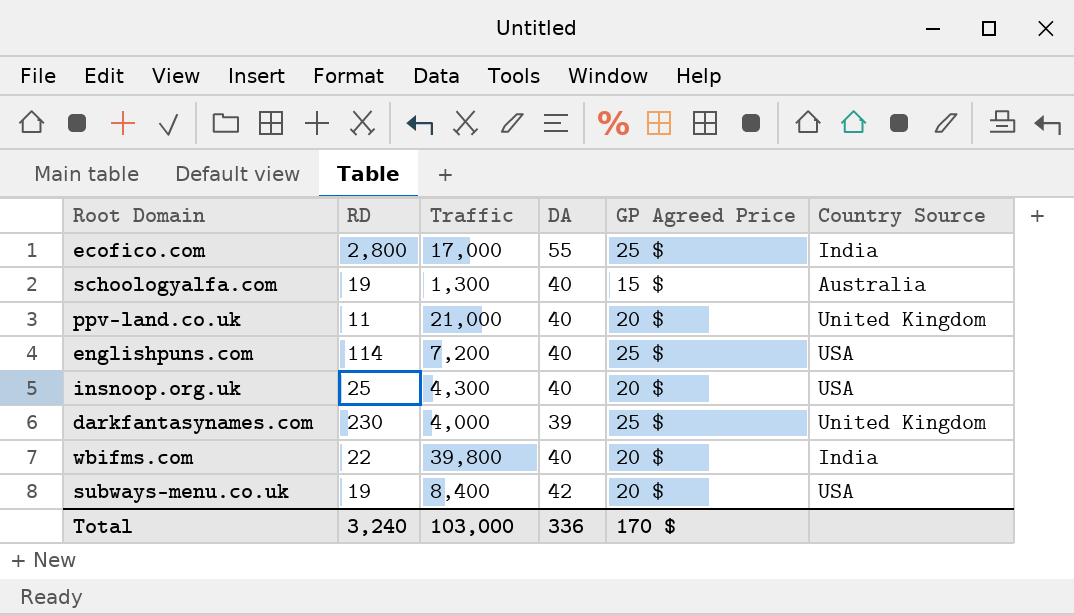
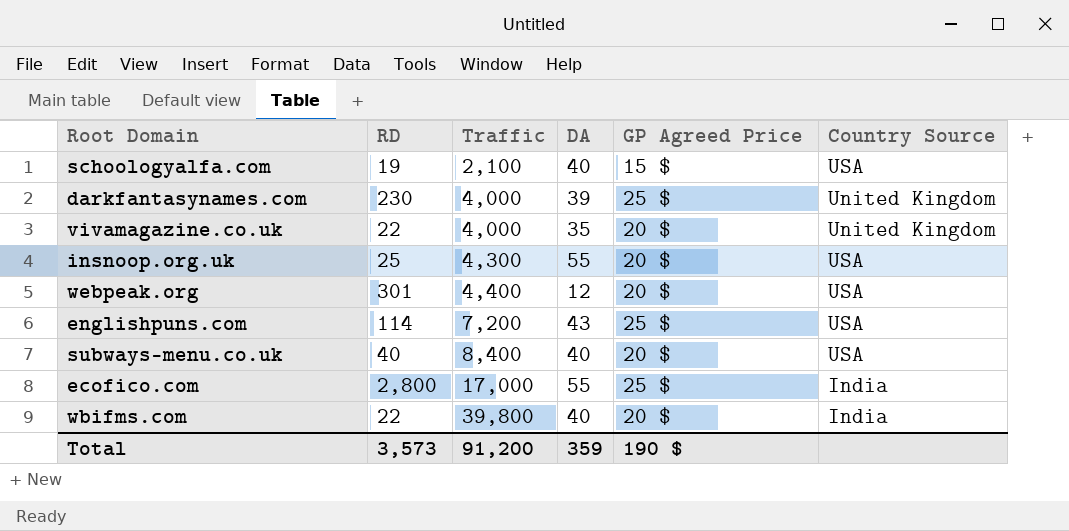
row order: none -> Traffic ascending
row ppv-land.co.uk: 11 | 21,000 | 40 | 20 $ | United Kingdom -> none
schoologyalfa.com | Traffic: 1,300 -> 2,100
schoologyalfa.com | Country Source: Australia -> USA
row vivamagazine.co.uk: none -> 22 | 4,000 | 35 | 20 $ | United Kingdom
insnoop.org.uk | DA: 40 -> 55
row webpeak.org: none -> 301 | 4,400 | 12 | 20 $ | USA
englishpuns.com | DA: 40 -> 43
subways-menu.co.uk | RD: 19 -> 40
subways-menu.co.uk | DA: 42 -> 40
Total | RD: 3,240 -> 3,573
Total | Traffic: 103,000 -> 91,200
Total | DA: 336 -> 359
Total | GP Agreed Price: 170 $ -> 190 $

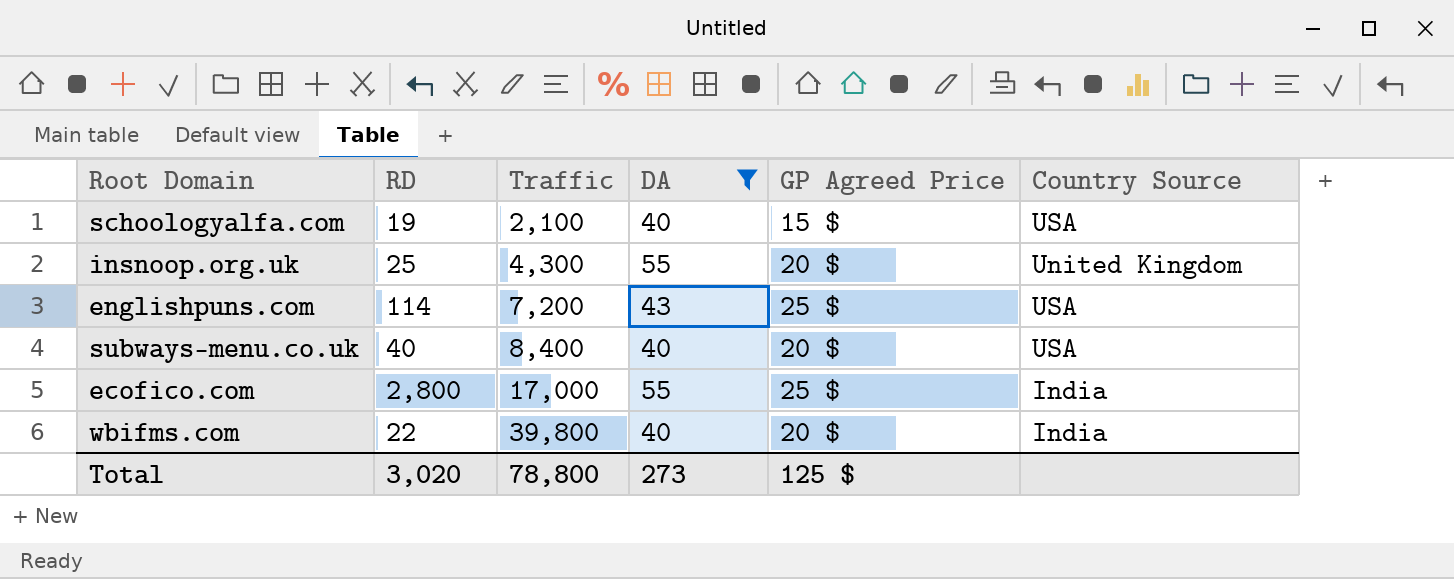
filter: none -> DA >= 40
insnoop.org.uk | Country Source: USA -> United Kingdom
Total | RD: 3,573 -> 3,020
Total | Traffic: 91,200 -> 78,800
Total | DA: 359 -> 273
Total | GP Agreed Price: 190 $ -> 125 $

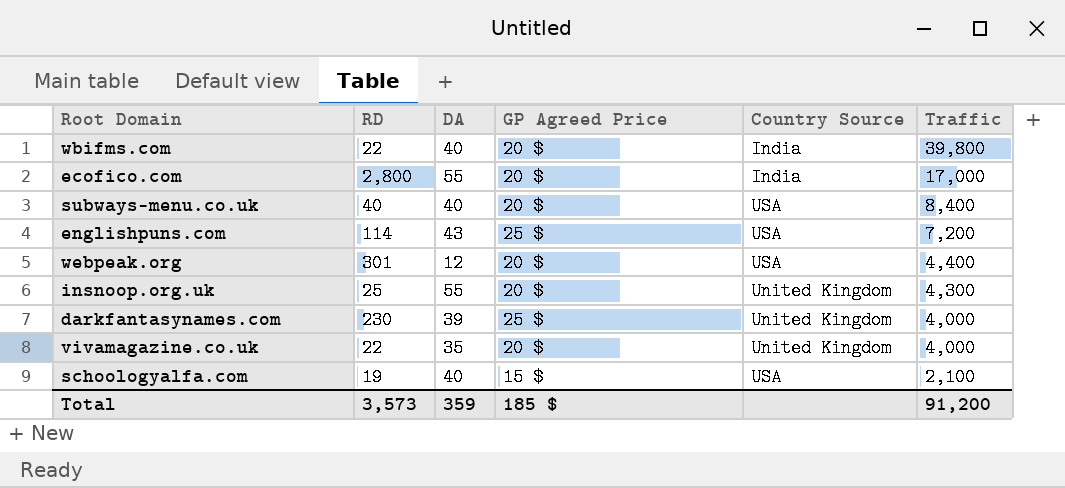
filter: DA >= 40 -> none
row order: Traffic ascending -> Traffic descending
column Traffic | position: 3 -> 6
ecofico.com | GP Agreed Price: 25 $ -> 20 $
Total | RD: 3,020 -> 3,573
Total | DA: 273 -> 359
Total | GP Agreed Price: 125 $ -> 185 $
Total | Traffic: 78,800 -> 91,200

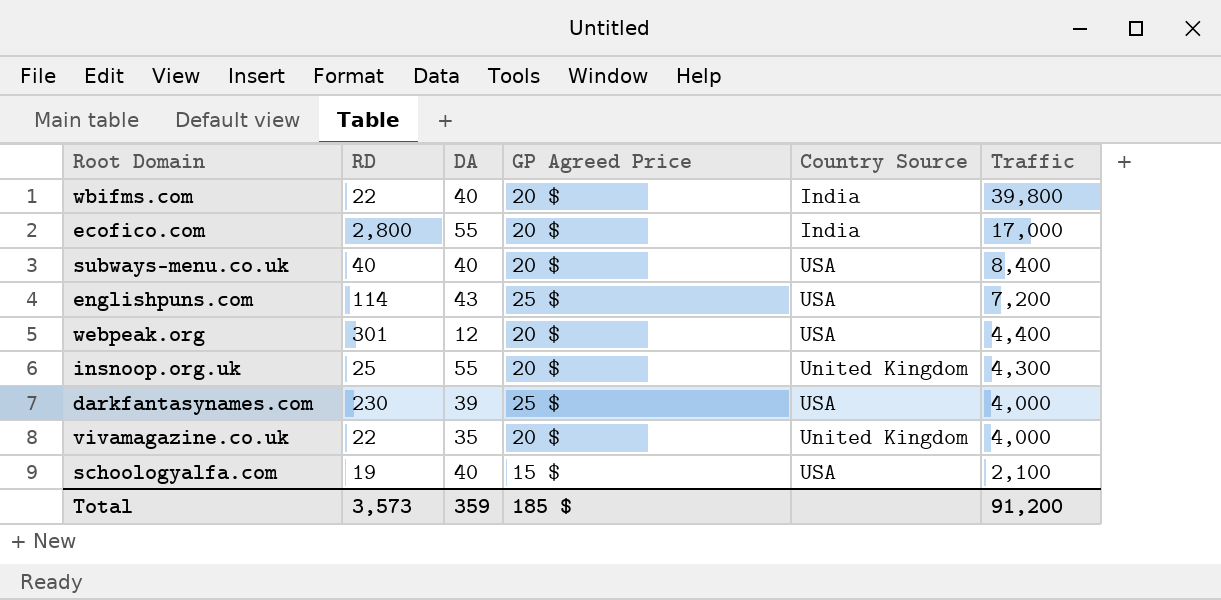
darkfantasynames.com | Country Source: United Kingdom -> USA

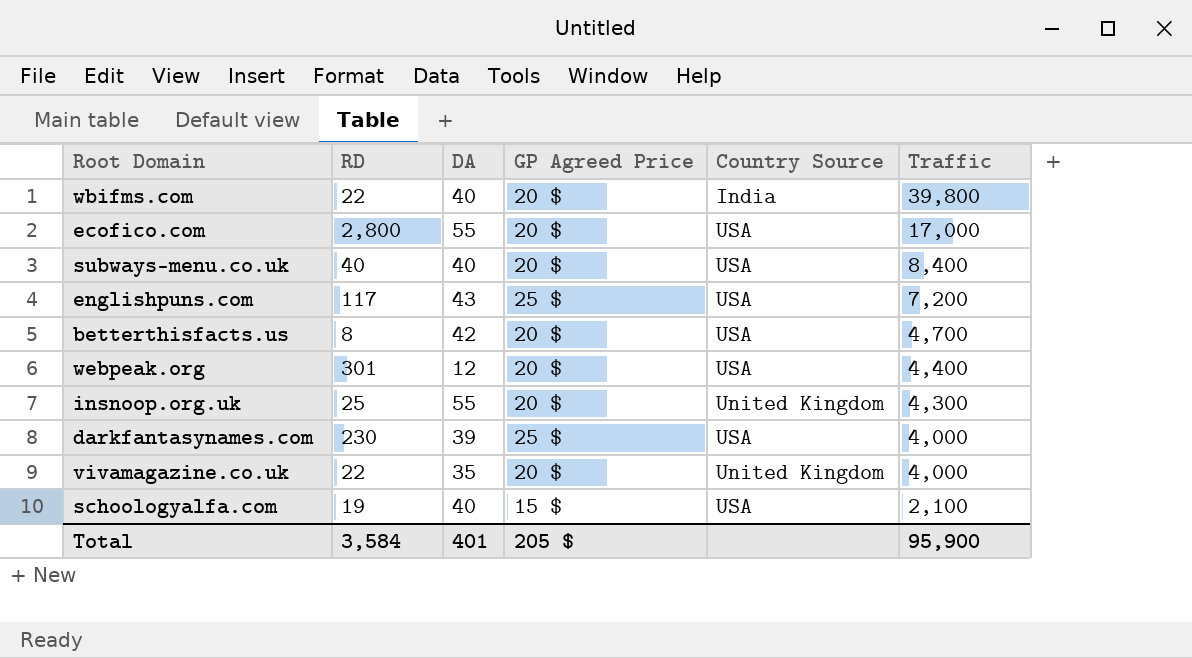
ecofico.com | Country Source: India -> USA
englishpuns.com | RD: 114 -> 117
row betterthisfacts.us: none -> 8 | 42 | 20 $ | USA | 4,700
Total | RD: 3,573 -> 3,584
Total | DA: 359 -> 401
Total | GP Agreed Price: 185 $ -> 205 $
Total | Traffic: 91,200 -> 95,900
————
> **What is expected**:
Every line in the data that holds the string "schoologyalfa" should be copied.

> **Problem solution**:
schoologyalfa.com | Traffic: 1,300 -> 2,100
schoologyalfa.com | Country Source: Australia -> USA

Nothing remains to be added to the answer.